My great grandfather (they tell me) was a fisherman in these parts. That’s why he didn’t starve. Oh yes, and he served in the British Army for a war or two. In those days, it was the only way out, unless you were willing to cross an ocean or a channel to work in the mills. His daughter – my grandmother – was one such person. She had nothing to her name when she left, not even a pair of shoes. She did come back, though, with my father, when he was three or four. Or maybe five. Or six. The age changes every time he tells it.

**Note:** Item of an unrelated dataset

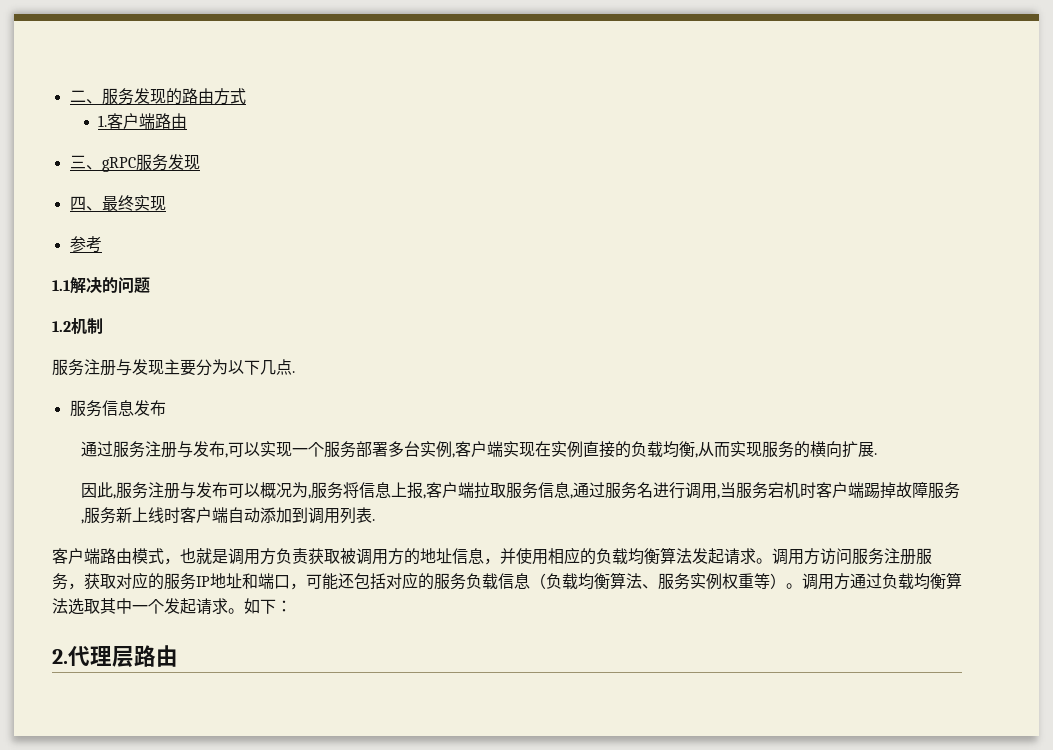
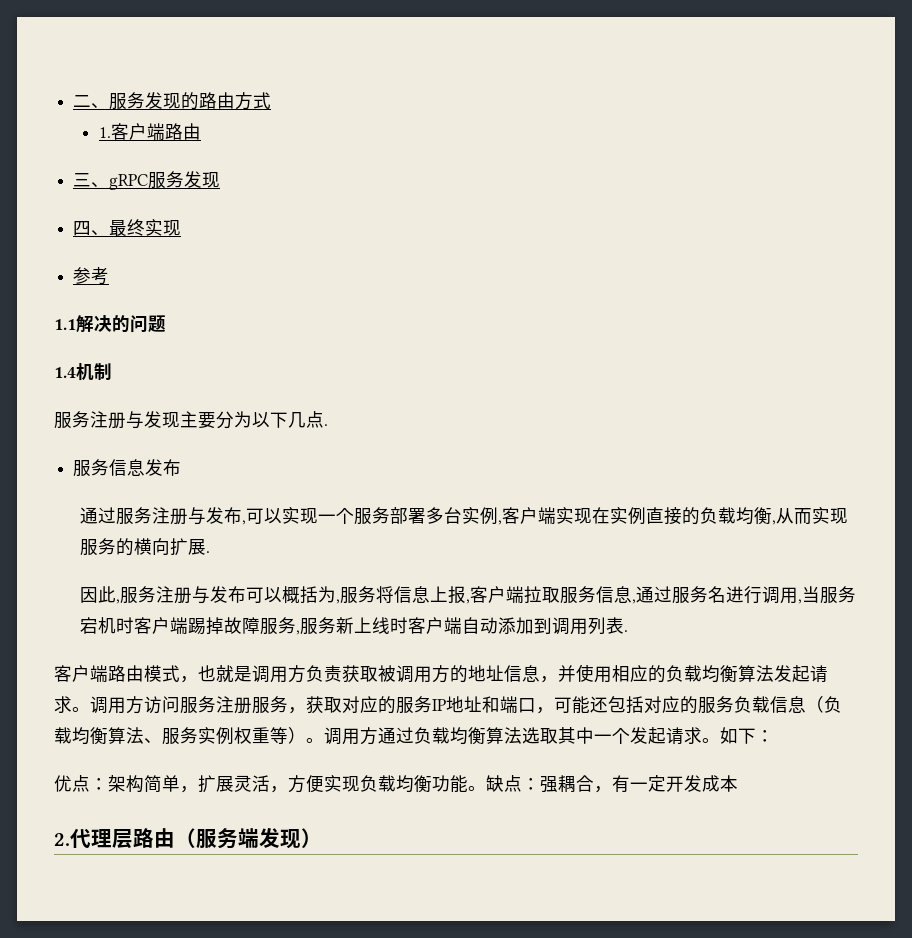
[52,321,71,332] 1.2 -> [54,367,76,378] 1.4
[275,483,292,498] 况 -> [299,586,318,603] 括
(292, 606) none -> [54,775,738,793] // 优点：架构简单，扩展灵活，方便实现负载均衡功能。缺点：强耦合，有一定开发成本
(178, 656) none -> [175,828,322,849] （服务端发现）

She couldn’t take this place for long, though. And when I first came here, at age fifteen, for a sunless summer I thought might never end, I could understand why. There was no one in the village between eighteen and forty. The only traffic jams were on Sunday, on the road to the tall grey church.

It’s still there, that church. And so are the eleven pubs. I’m told that it has always been the custom in these parts for pubs to serve other functions. So one would double as an ironmonger. Another might mend saddles. I wonder what they’d think to see what counts for useful in the twenty-first century.

In the pub where my son works, there is a gallery in the back room. There are, I understand, ten more backroom galleries along the road. They offer up these spaces to local artists on a rota basis. There are a lot of artists in these parts. They usually grow organic something or other on the side, or they go out to contemplate the sea and the stark dark hills, and the strand as it vanishes underwater, only to emerge again, bringing with it skeletons and driftwood, while the clouds race across the bay, and from their reveries they conjure up what my son has described as the colours of the soul.

But then they sell them. I think that’s where the red comes from. It’s nowhere in the landscape.